Check out the video at the end of this post to see the crew in action clearing the trails, and also to see the finished product after fallen trees were removed and encroaching trees and brush had been lopped back creating a safe, wide corridor for portaging. Other trail damage was also repaired and hazards removed.
Our exceptionally well-trained guides, Colin and Sean, first taught us how to portage a 65 pound canoe. All my canoe experiences involved two or three people picking us a canoe and carrying it from a trailer to the put-in, but Voyageur-style portaging involves one person picking up and carrying a canoe alone while others carry the gear, and portages from one lake to another could range from a mere 50 feet up to several miles in length! Below is our initial instruction on how to safely and successfully get a canoe from the ground to your shoulders all by yourself so it can be transported for whatever distance is required, and then return it to the water without damaging it.
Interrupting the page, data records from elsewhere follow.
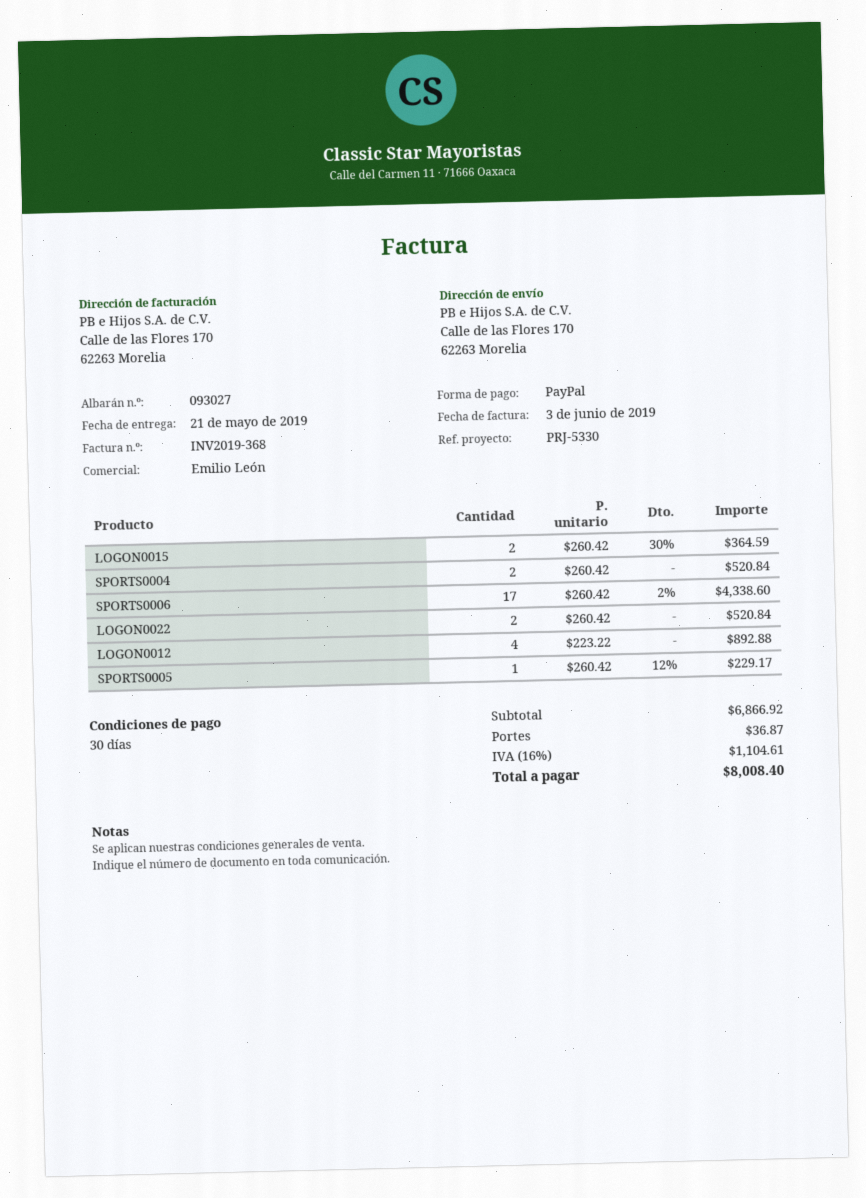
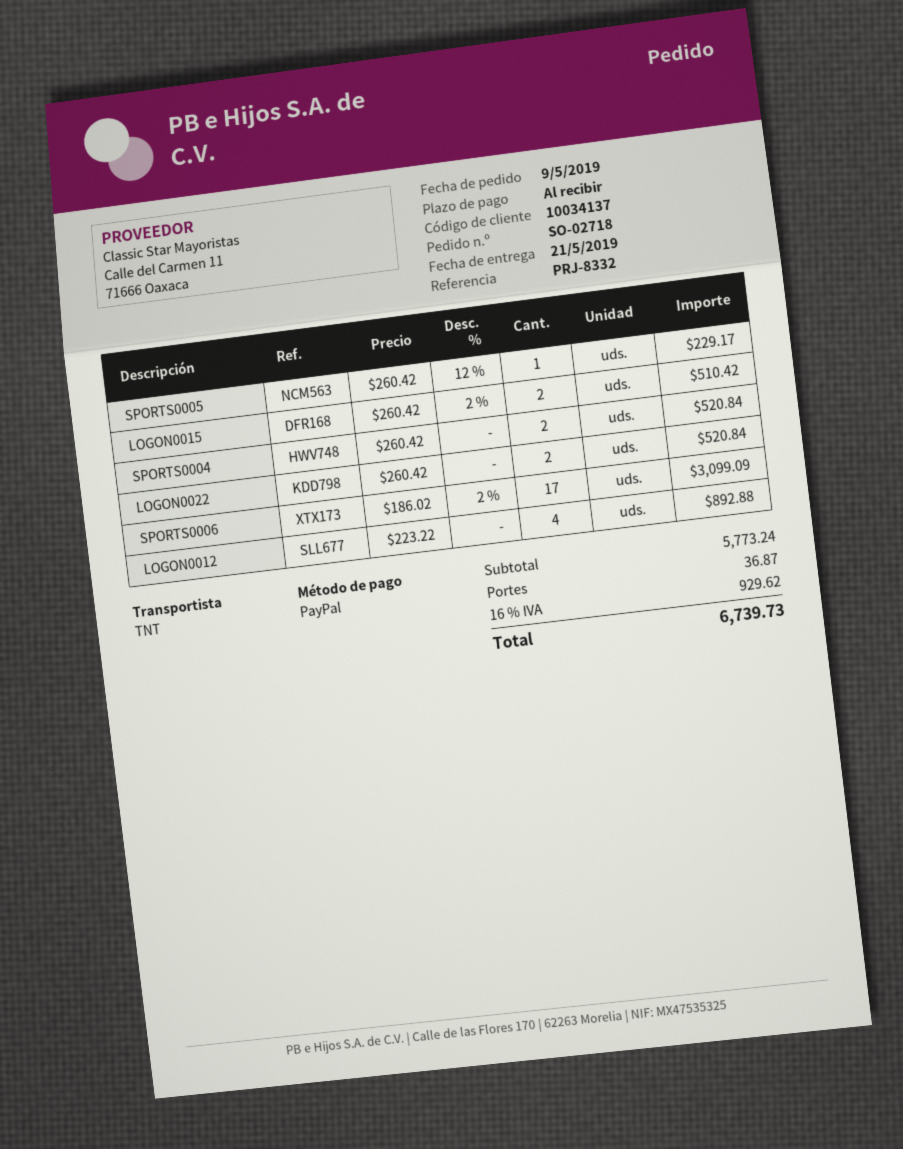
payment terms: 30 days -> on receipt
reference: PRJ-5330 -> PRJ-8332
LOGON0015: 2 x 260.42 - 30% = 364.59 -> 2 x 260.42 - 2% = 510.42
SPORTS0006: 17 x 260.42 - 2% = 4338.60 -> 17 x 186.02 - 2% = 3099.09
subtotal: 6866.92 -> 5773.24
tax: 16% = 1104.61 -> 16% = 929.62
total: 8008.40 -> 6739.73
We then split into groups of 2 or 3 to share canoes and began our adventure. The process was to portage the canoes from trailer to water, then paddle ourselves and our gear and tools to the end of the lake, take the canoes from the water, clear the portage trail for safe, expeditious travel, then portage our canoes and all our tools across that stretch of trail we had just cleared to the next lake, paddle across it to the next portage trail, and so forth. Each day, of course, we had to reverse the process to return to our camp, and then the next day paddle and portage to return to where we had left off working so we could resume trail clearing work.
Yes, it was a lot of arduous work, but we also got to savor lots of magnificent scenery such as the next two photos, and also got to enjoy the cavorting of loons and glimpses of eagles flying above us.
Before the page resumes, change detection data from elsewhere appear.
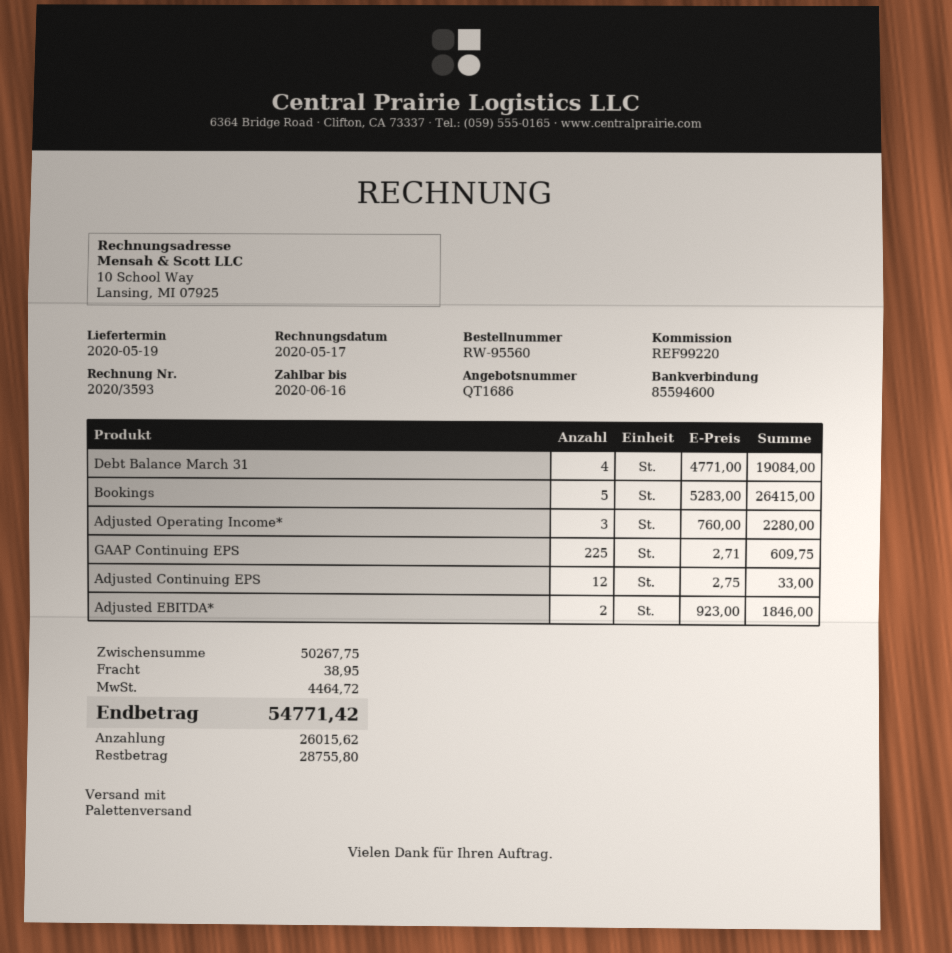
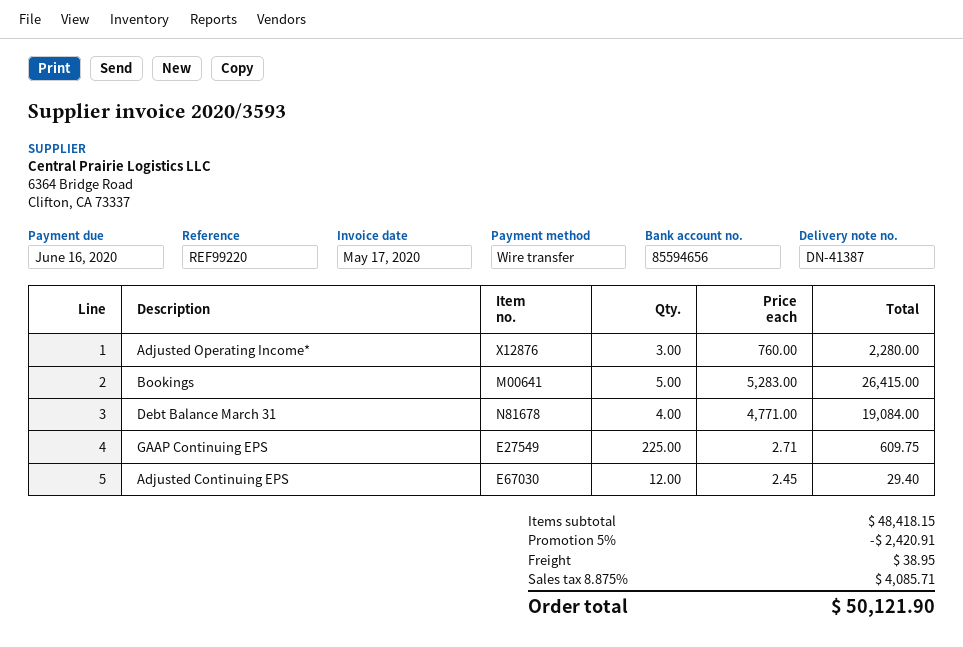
bank account: 85594600 -> 85594656
Adjusted Continuing EPS: 12 x 2.75 = 33.00 -> 12 x 2.45 = 29.40
Adjusted EBITDA*: 2 x 923.00 = 1846.00 -> none
subtotal: 50267.75 -> 48418.15
discount: none -> 5% = 2420.91
tax: 4464.72 -> 4085.71
total: 54771.42 -> 50121.90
And on the last day, for a special treat for a job well done all week, the guides led us on another adventure, and after two portages and two paddles, we arrived at some rock art called "pictographs" -- paintings created by Native American artists four hundred or more years ago and still looking good as seen below...
Here's our entire stalwart trail/paddling/portaging crew:
(Left to right)
Kneeling: Chuck, Andy, Libby (the AHS Volunteer Vacation coordinator), John, and Mike
Back row: Chris, Paul, Hank, "G", Patty, Karl, Gail, Don, Keith, and Sean (guide)
(Photo by lead guide, Colin)
And here are our two exceptional guides, Colin and Sean...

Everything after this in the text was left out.